PROBLEM DESCRIPTION: Quote exactly, and only, the lines from the one with "2piece 8mm solid" through the end of the listing.

STUDY MATERIAL:
Start of Block

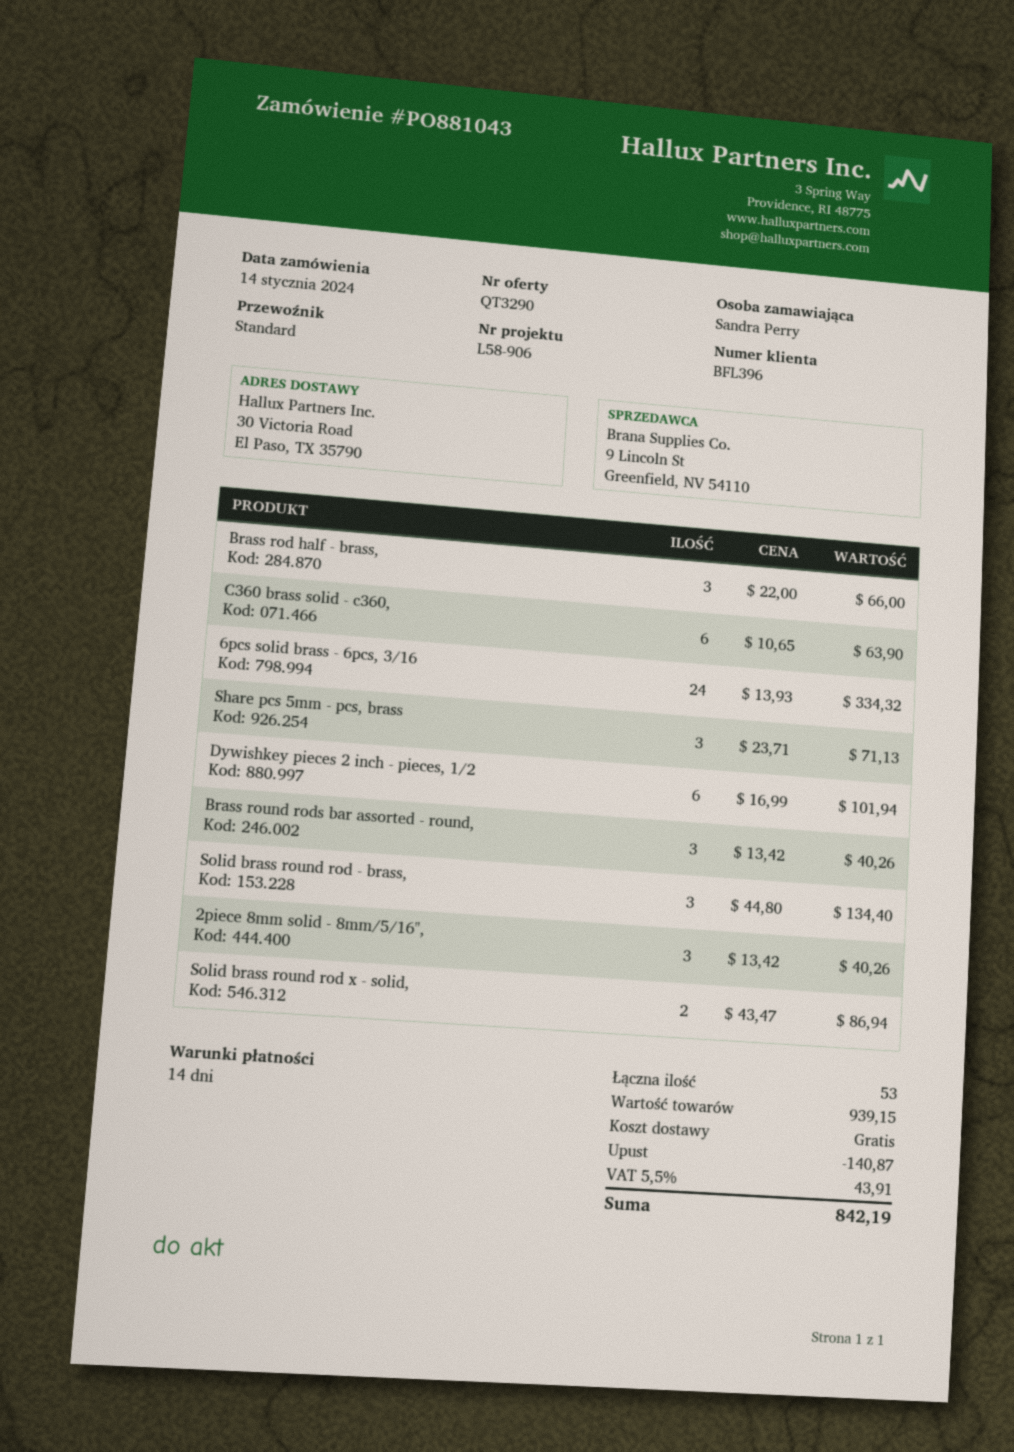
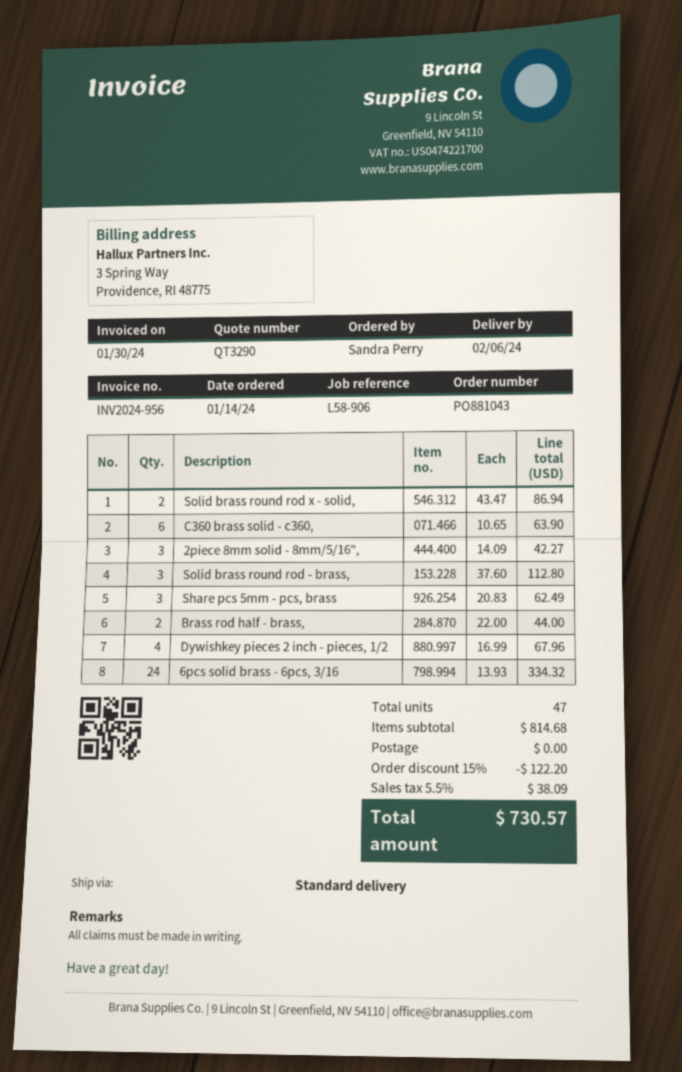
Brass rod half - brass,: 3 x 22.00 = 66.00 -> 2 x 22.00 = 44.00
Share pcs 5mm - pcs, brass: 3 x 23.71 = 71.13 -> 3 x 20.83 = 62.49
Dywishkey pieces 2 inch - pieces, 1/2: 6 x 16.99 = 101.94 -> 4 x 16.99 = 67.96
Brass round rods bar assorted - round,: 3 x 13.42 = 40.26 -> none
Solid brass round rod - brass,: 3 x 44.80 = 134.40 -> 3 x 37.60 = 112.80
2piece 8mm solid - 8mm/5/16",: 3 x 13.42 = 40.26 -> 3 x 14.09 = 42.27
total quantity: 53 -> 47
subtotal: 939.15 -> 814.68
discount: 140.87 -> 122.20
tax: 5.5% = 43.91 -> 5.5% = 38.09
total: 842.19 -> 730.57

End of Block

RESPONSE BOX:
2piece 8mm solid - 8mm/5/16",: 3 x 13.42 = 40.26 -> 3 x 14.09 = 42.27
total quantity: 53 -> 47
subtotal: 939.15 -> 814.68
discount: 140.87 -> 122.20
tax: 5.5% = 43.91 -> 5.5% = 38.09
total: 842.19 -> 730.57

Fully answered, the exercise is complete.